Implementations for various network file systems are provided by the GVFS
package as loadable modules. Another design choice is to move backends
out-of-process, which minimizes the dependency bloat and makes the whole system
more robust. The backends are not included in GIO, but in the separate GVFS
package. The GVFS package also contains a daemon which spawn further mount
daemons for each individual connection.

The GTK+ Widget Toolkit

On top of GLib/GObject/GIO sits GTK+, a library containing a wide range of
widgets. A widget is a basic component of a graphical user interface, for
instance a button, some text, a menu, etc. A container is a special widget that
can contain other widgets. Another special type of widget is a toplevel widget,
i.e. a window.
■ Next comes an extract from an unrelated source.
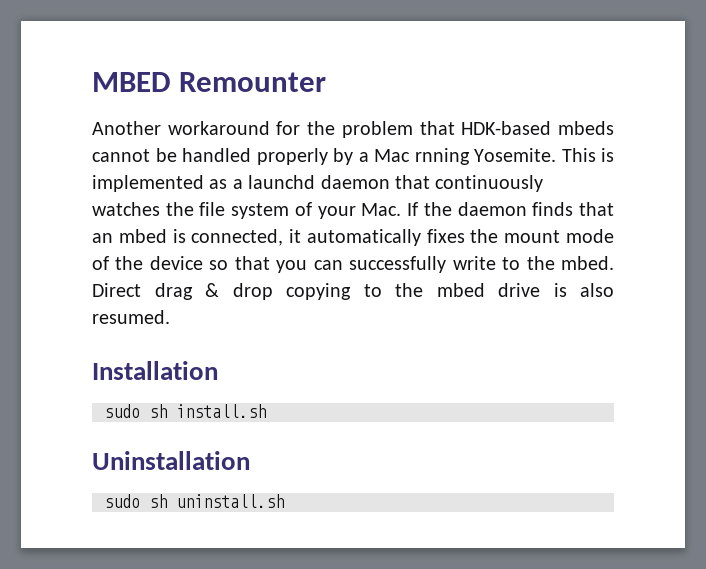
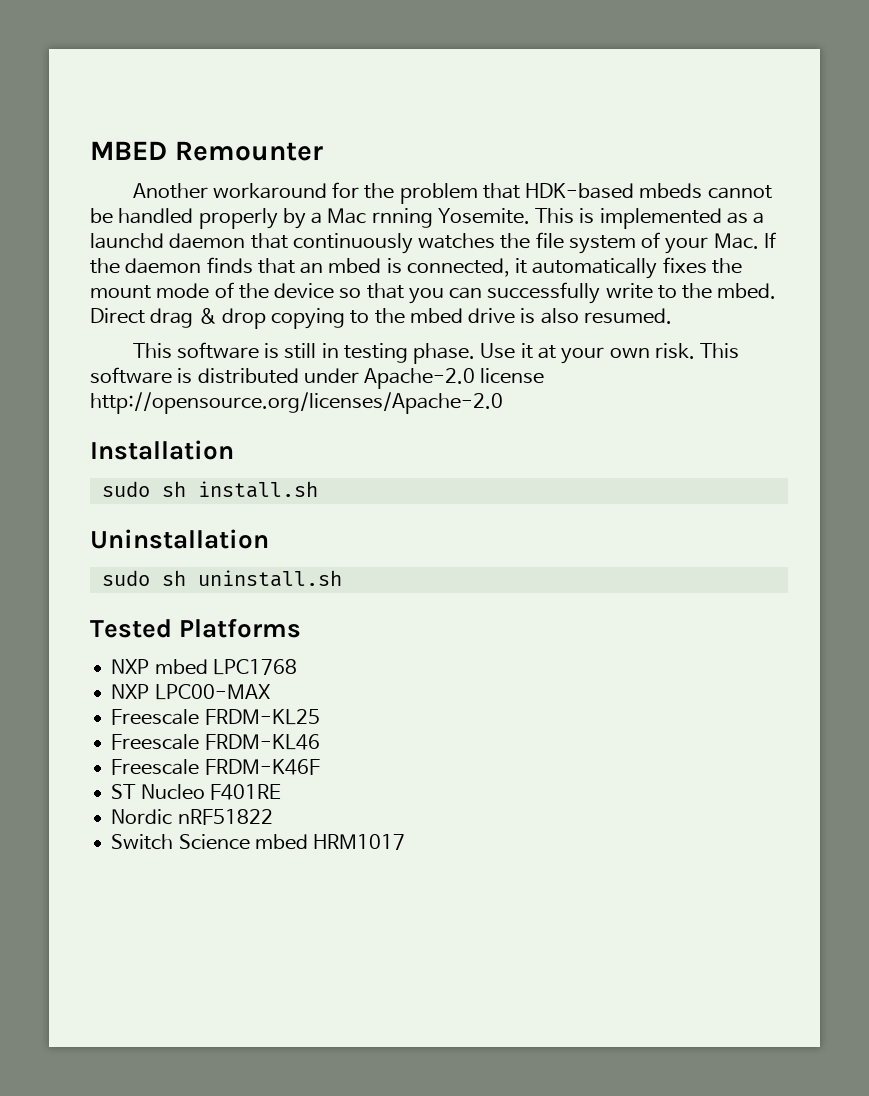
(170, 317) none -> [132,342,740,364] [90,367,545,389] [90,392,503,414] // This software is still in testing phase. Use it at your own risk. This software is distributed under Apache-2.0 license http://opensource.org/licenses/Apache-2.0
(284, 501) none -> [90,618,302,638] [111,659,297,675] [111,684,270,700] [111,709,320,725] [111,734,320,750] [111,759,320,775] [111,784,281,800] [111,809,273,825] [111,834,406,850] // Tested Platforms // NXP mbed LPC1768 // NXP LPC00-MAX // Freescale FRDM-KL25 // Freescale FRDM-KL46 // Freescale FRDM-K46F // ST Nucleo F401RE // Nordic nRF51822 // Switch Science mbed HRM1017

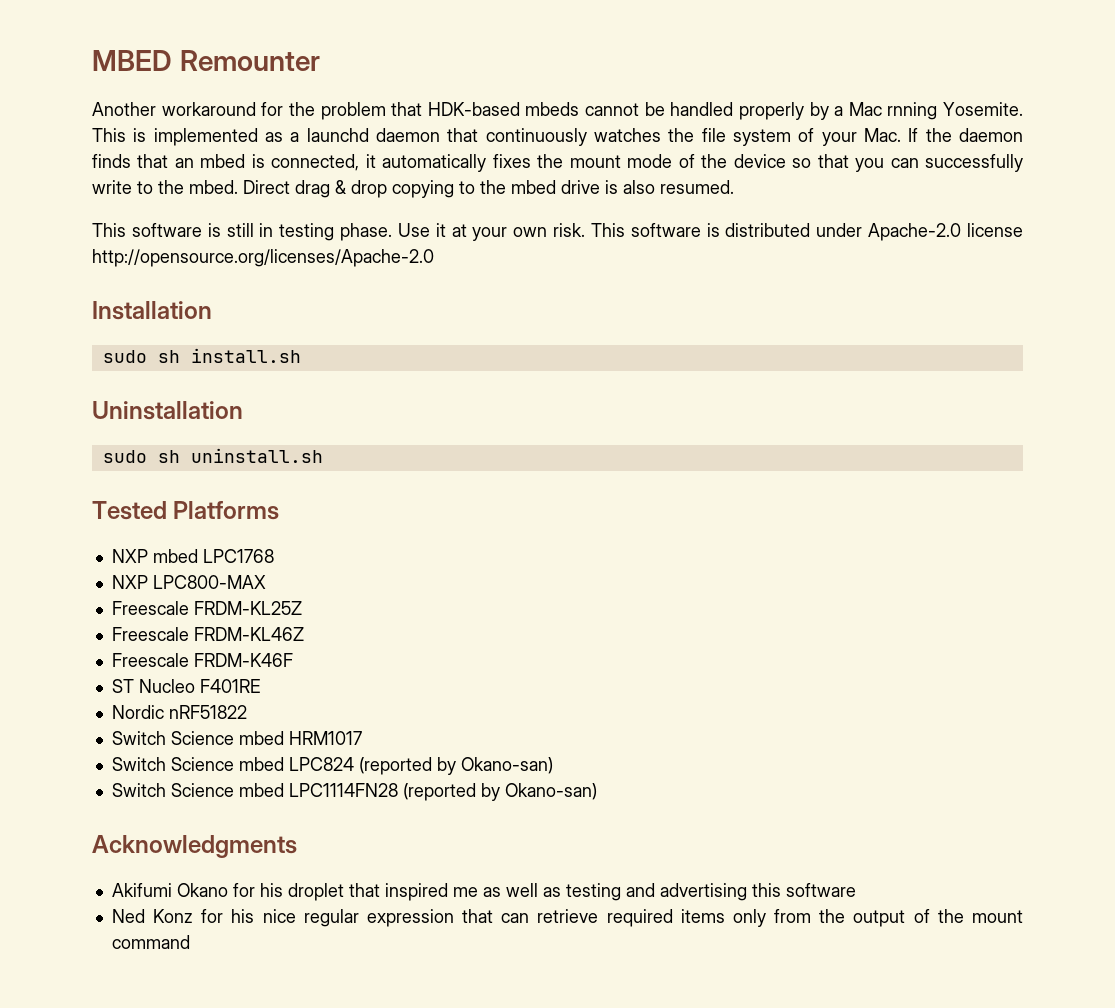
[154,684,270,700] [111,709,320,725] [111,734,320,750] LPC00-MAX // Freescale FRDM-KL25 // Freescale FRDM-KL46 -> [152,575,266,589] [111,601,302,615] [111,627,304,641] LPC800-MAX // Freescale FRDM-KL25Z // Freescale FRDM-KL46Z
(406, 842) none -> [111,757,553,775] [111,783,597,801] [92,835,297,858] [111,883,856,901] [111,909,1024,927] [111,935,190,949] // Switch Science mbed LPC824 (reported by Okano-san) // Switch Science mbed LPC1114FN28 (reported by Okano-san) // Acknowledgments // Akifumi Okano for his droplet that inspired me as well as testing and advertising this software // Ned Konz for his nice regular expression that can retrieve required items only from the output of the mount command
All these widgets are (indirect) subclasses of the GObject base
class.

Although widgets can be created, configured and assembled programmatically, the
Glade interface builder can be used to create the user interface graphically.
The Glade application creates an XML file that can be loaded with GTK+.

Among other things, GTK+ provides a flexible theming system with a CSS-like
syntax, as well as an interactive inspector.
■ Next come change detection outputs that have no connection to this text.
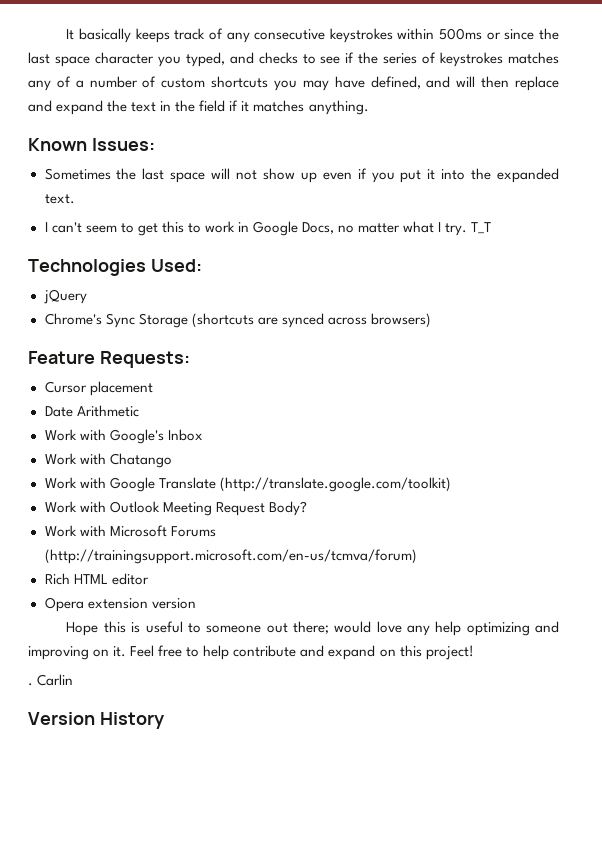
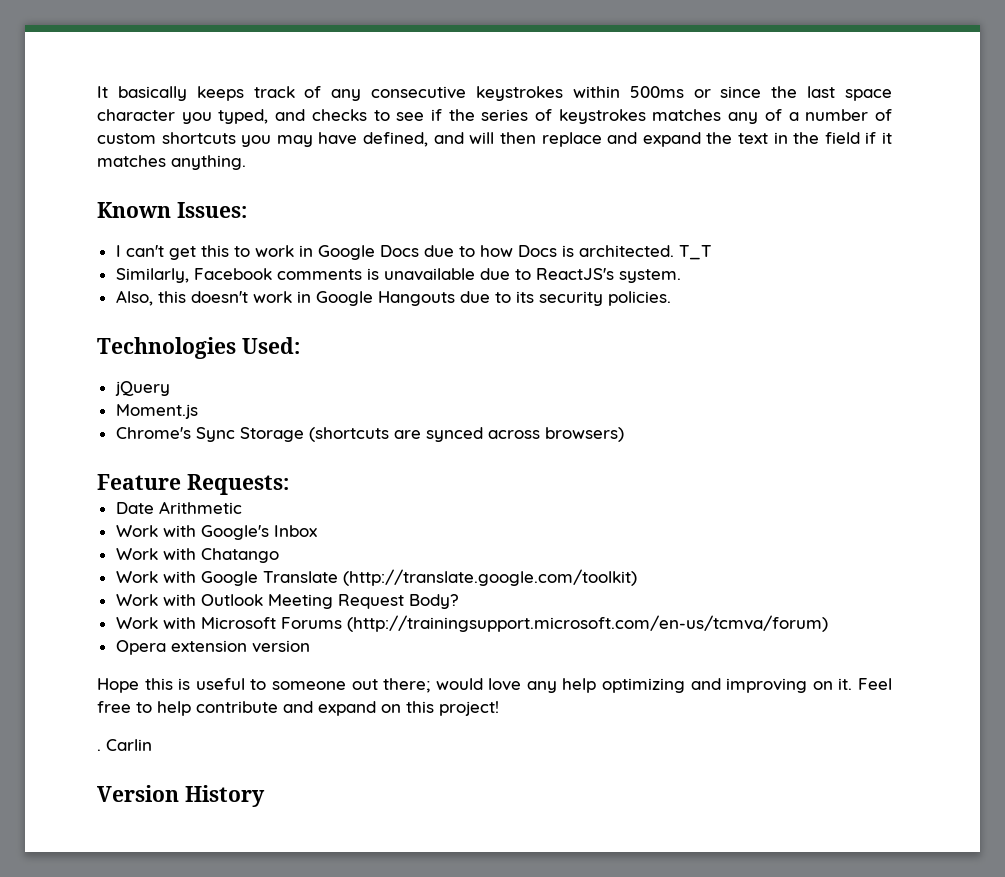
[44,168,559,183] [44,194,75,204] // Sometimes the last space will not show up even if you put it into the expanded text. -> (247, 210) none
[85,223,134,233] seem to -> (164, 251) none
[302,221,492,236] Docs, no matter what I try. T_T -> [379,245,711,260] [115,268,681,283] [115,290,671,306] Docs due to how Docs is architected. T_T // Similarly, Facebook comments is unavailable due to ReactJS's system. // Also, this doesn't work in Google Hangouts due to its security policies.
(87, 296) none -> [115,404,198,419] // Moment.js
[44,381,153,396] // Cursor placement -> (289, 484) none
[44,573,149,585] // Rich HTML editor -> (828, 623) none

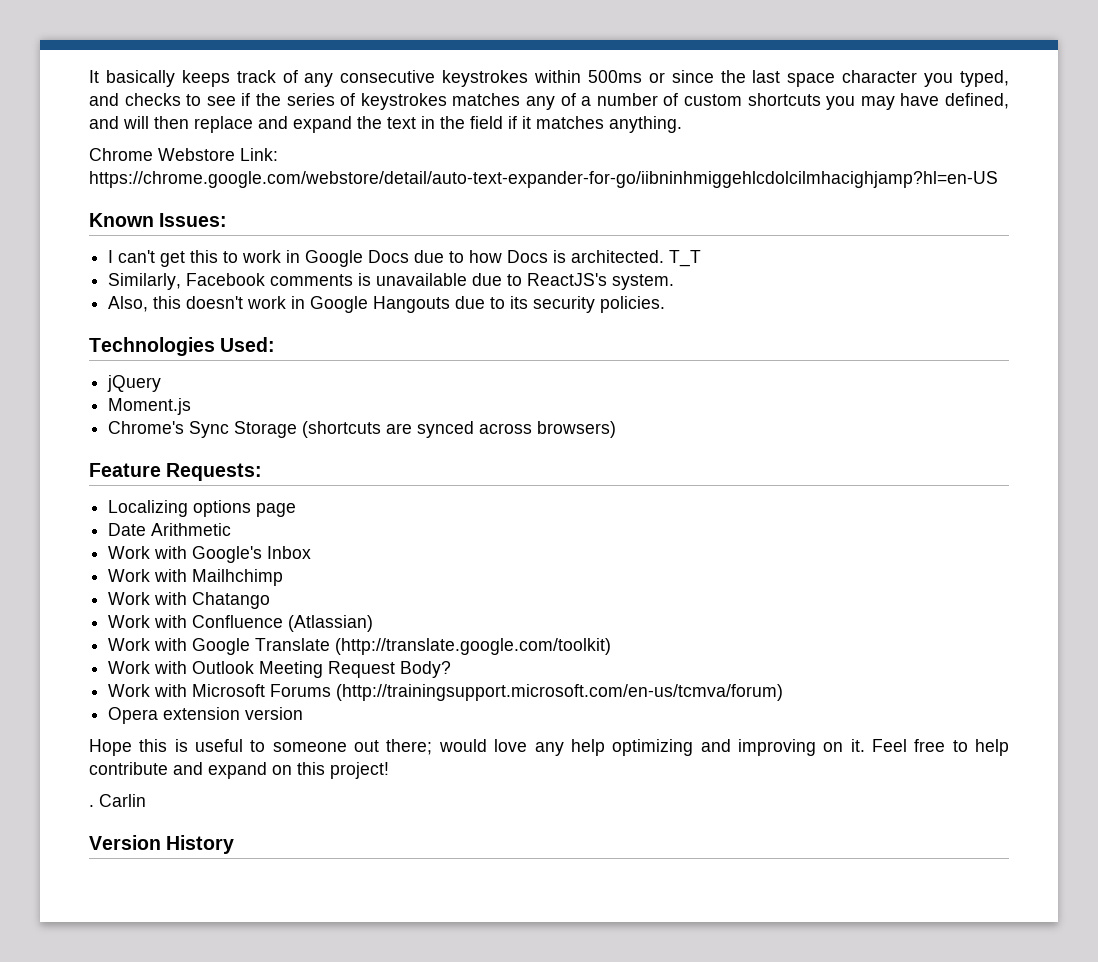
(246, 162) none -> [89,148,278,161] [89,171,998,188] // Chrome Webstore Link: https://chrome.google.com/webstore/detail/auto-text-expander-for-go/iibninhmiggehlcdolcilmhacighjamp?hl=en-US
(289, 484) none -> [108,500,297,517] // Localizing options page
(317, 531) none -> [108,569,284,586] // Work with Mailhchimp
(279, 555) none -> [108,615,374,632] // Work with Confluence (Atlassian)

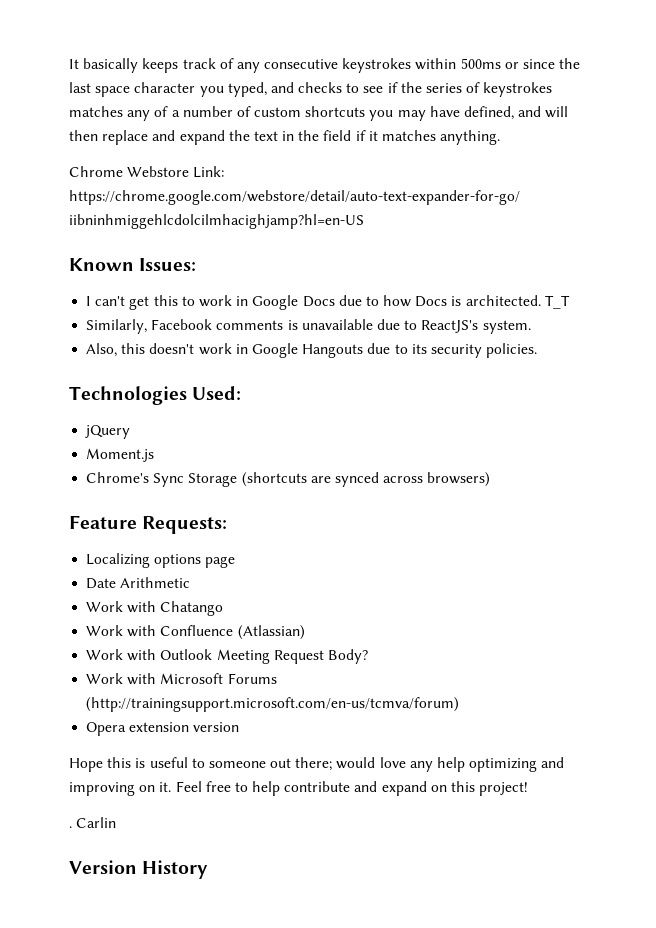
[108,546,312,563] [108,569,284,586] // Work with Google's Inbox // Work with Mailhchimp -> (191, 582) none
[108,638,612,655] // Work with Google Translate (http://translate.google.com/toolkit) -> (305, 632) none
Release Schedule and Versioning Scheme

Every six months there are new GLib, GObject, GIO, GTK+ and GNOME stable
releases, around March and September. A version number has the form X.Y.Z,
where ``Y'' is even for stable versions and is odd for unstable versions. A new
minor stable version (e.g. 3.14.0  3.14.1) doesn't add new features, only
translation updates, bug fixes and performance improvements. For a library, a
new major version number (``X'' in X.Y.Z) generally means there has been an API
break. To address this, previous major versions are parallel-installable with
the latest version.

It's recommended to use the latest versions for newly-written code.